◆ TASK DESCRIPTION
Write out the entries below once more, exactly, with the pictures left out.

____ MATERIALS PROVIDED

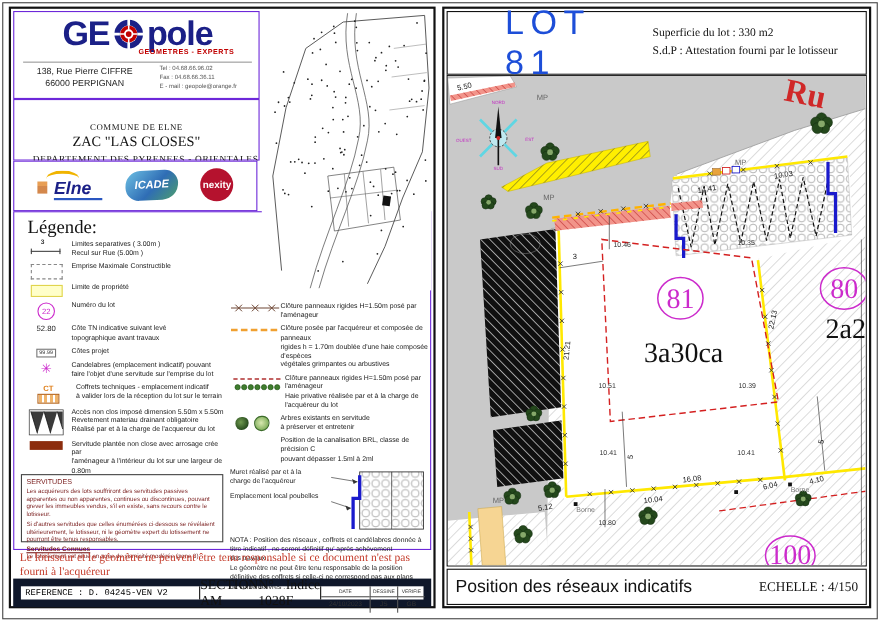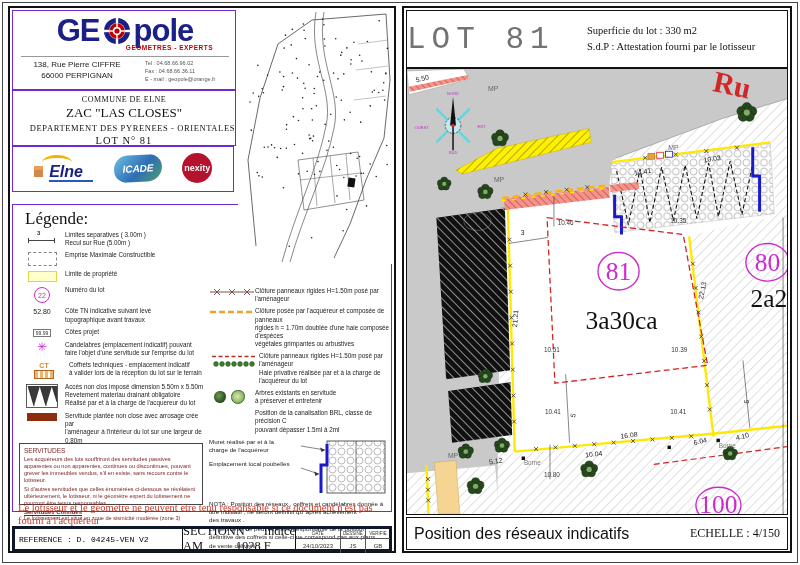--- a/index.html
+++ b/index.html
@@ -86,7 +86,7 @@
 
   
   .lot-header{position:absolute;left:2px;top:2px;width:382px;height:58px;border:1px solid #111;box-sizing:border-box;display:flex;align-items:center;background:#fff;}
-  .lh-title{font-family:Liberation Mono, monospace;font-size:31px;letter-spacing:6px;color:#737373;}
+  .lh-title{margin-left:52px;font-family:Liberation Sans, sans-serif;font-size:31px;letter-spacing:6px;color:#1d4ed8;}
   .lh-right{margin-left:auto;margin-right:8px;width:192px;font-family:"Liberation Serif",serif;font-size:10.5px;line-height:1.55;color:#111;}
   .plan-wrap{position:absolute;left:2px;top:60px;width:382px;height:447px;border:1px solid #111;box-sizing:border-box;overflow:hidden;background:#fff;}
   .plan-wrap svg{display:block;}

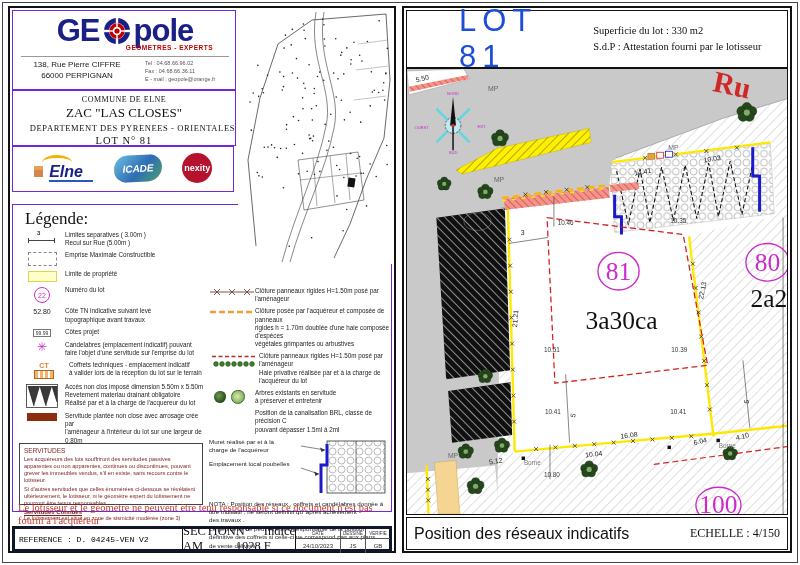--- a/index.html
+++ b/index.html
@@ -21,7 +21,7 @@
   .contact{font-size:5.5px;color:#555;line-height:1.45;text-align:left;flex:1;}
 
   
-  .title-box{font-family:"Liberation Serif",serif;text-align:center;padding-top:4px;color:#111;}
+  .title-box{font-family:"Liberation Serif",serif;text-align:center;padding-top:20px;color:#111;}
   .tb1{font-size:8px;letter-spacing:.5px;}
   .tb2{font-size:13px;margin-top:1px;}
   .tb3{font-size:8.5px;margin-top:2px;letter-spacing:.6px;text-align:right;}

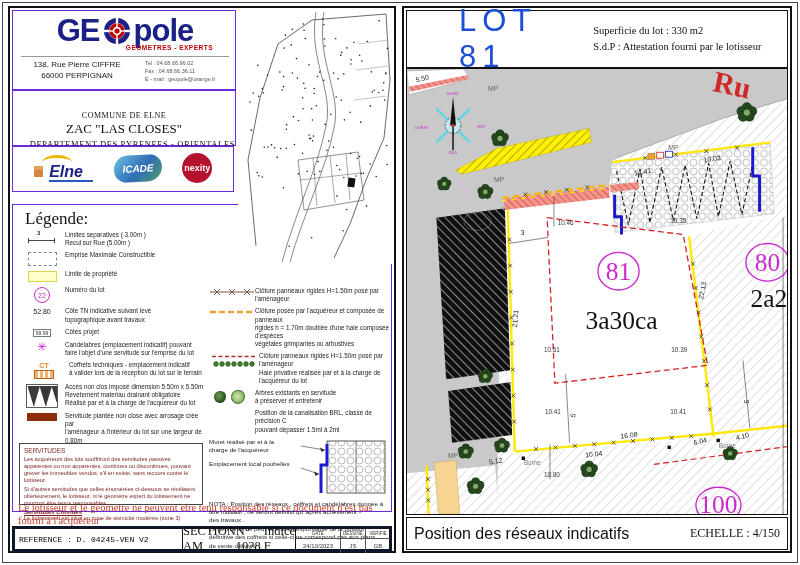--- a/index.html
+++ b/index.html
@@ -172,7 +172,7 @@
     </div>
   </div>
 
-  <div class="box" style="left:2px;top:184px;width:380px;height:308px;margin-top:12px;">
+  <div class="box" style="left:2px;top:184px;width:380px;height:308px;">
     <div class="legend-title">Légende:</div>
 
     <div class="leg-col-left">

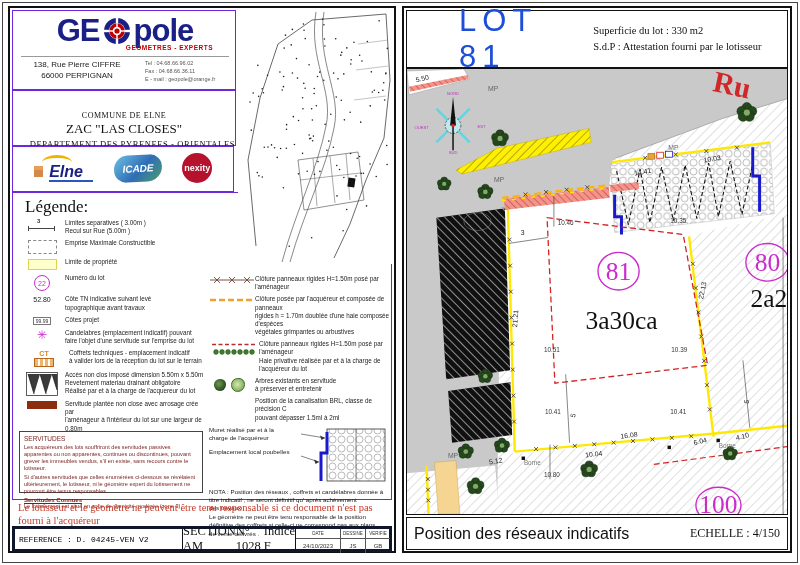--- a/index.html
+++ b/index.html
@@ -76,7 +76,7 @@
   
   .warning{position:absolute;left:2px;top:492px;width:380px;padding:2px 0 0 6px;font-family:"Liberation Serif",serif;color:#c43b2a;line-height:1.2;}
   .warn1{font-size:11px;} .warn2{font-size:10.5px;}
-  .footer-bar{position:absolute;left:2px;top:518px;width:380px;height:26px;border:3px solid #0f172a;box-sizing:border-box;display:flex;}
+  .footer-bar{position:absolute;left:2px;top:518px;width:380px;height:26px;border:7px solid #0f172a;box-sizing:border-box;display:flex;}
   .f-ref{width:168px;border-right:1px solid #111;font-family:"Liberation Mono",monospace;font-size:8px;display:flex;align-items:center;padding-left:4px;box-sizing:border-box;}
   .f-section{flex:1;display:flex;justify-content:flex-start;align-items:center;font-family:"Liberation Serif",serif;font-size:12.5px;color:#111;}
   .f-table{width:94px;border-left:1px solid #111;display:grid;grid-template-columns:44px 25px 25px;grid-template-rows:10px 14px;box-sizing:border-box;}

________

◆ WORKED SOLUTION
--- a/index.html
+++ b/index.html
@@ -86,7 +86,7 @@
 
   
   .lot-header{position:absolute;left:2px;top:2px;width:382px;height:58px;border:1px solid #111;box-sizing:border-box;display:flex;align-items:center;background:#fff;}
-  .lh-title{font-family:Liberation Mono, monospace;font-size:31px;letter-spacing:6px;color:#737373;}
+  .lh-title{margin-left:52px;font-family:Liberation Sans, sans-serif;font-size:31px;letter-spacing:6px;color:#1d4ed8;}
   .lh-right{margin-left:auto;margin-right:8px;width:192px;font-family:"Liberation Serif",serif;font-size:10.5px;line-height:1.55;color:#111;}
   .plan-wrap{position:absolute;left:2px;top:60px;width:382px;height:447px;border:1px solid #111;box-sizing:border-box;overflow:hidden;background:#fff;}
   .plan-wrap svg{display:block;}

--- a/index.html
+++ b/index.html
@@ -21,7 +21,7 @@
   .contact{font-size:5.5px;color:#555;line-height:1.45;text-align:left;flex:1;}
 
   
-  .title-box{font-family:"Liberation Serif",serif;text-align:center;padding-top:4px;color:#111;}
+  .title-box{font-family:"Liberation Serif",serif;text-align:center;padding-top:20px;color:#111;}
   .tb1{font-size:8px;letter-spacing:.5px;}
   .tb2{font-size:13px;margin-top:1px;}
   .tb3{font-size:8.5px;margin-top:2px;letter-spacing:.6px;text-align:right;}

--- a/index.html
+++ b/index.html
@@ -172,7 +172,7 @@
     </div>
   </div>
 
-  <div class="box" style="left:2px;top:184px;width:380px;height:308px;margin-top:12px;">
+  <div class="box" style="left:2px;top:184px;width:380px;height:308px;">
     <div class="legend-title">Légende:</div>
 
     <div class="leg-col-left">

--- a/index.html
+++ b/index.html
@@ -76,7 +76,7 @@
   
   .warning{position:absolute;left:2px;top:492px;width:380px;padding:2px 0 0 6px;font-family:"Liberation Serif",serif;color:#c43b2a;line-height:1.2;}
   .warn1{font-size:11px;} .warn2{font-size:10.5px;}
-  .footer-bar{position:absolute;left:2px;top:518px;width:380px;height:26px;border:3px solid #0f172a;box-sizing:border-box;display:flex;}
+  .footer-bar{position:absolute;left:2px;top:518px;width:380px;height:26px;border:7px solid #0f172a;box-sizing:border-box;display:flex;}
   .f-ref{width:168px;border-right:1px solid #111;font-family:"Liberation Mono",monospace;font-size:8px;display:flex;align-items:center;padding-left:4px;box-sizing:border-box;}
   .f-section{flex:1;display:flex;justify-content:flex-start;align-items:center;font-family:"Liberation Serif",serif;font-size:12.5px;color:#111;}
   .f-table{width:94px;border-left:1px solid #111;display:grid;grid-template-columns:44px 25px 25px;grid-template-rows:10px 14px;box-sizing:border-box;}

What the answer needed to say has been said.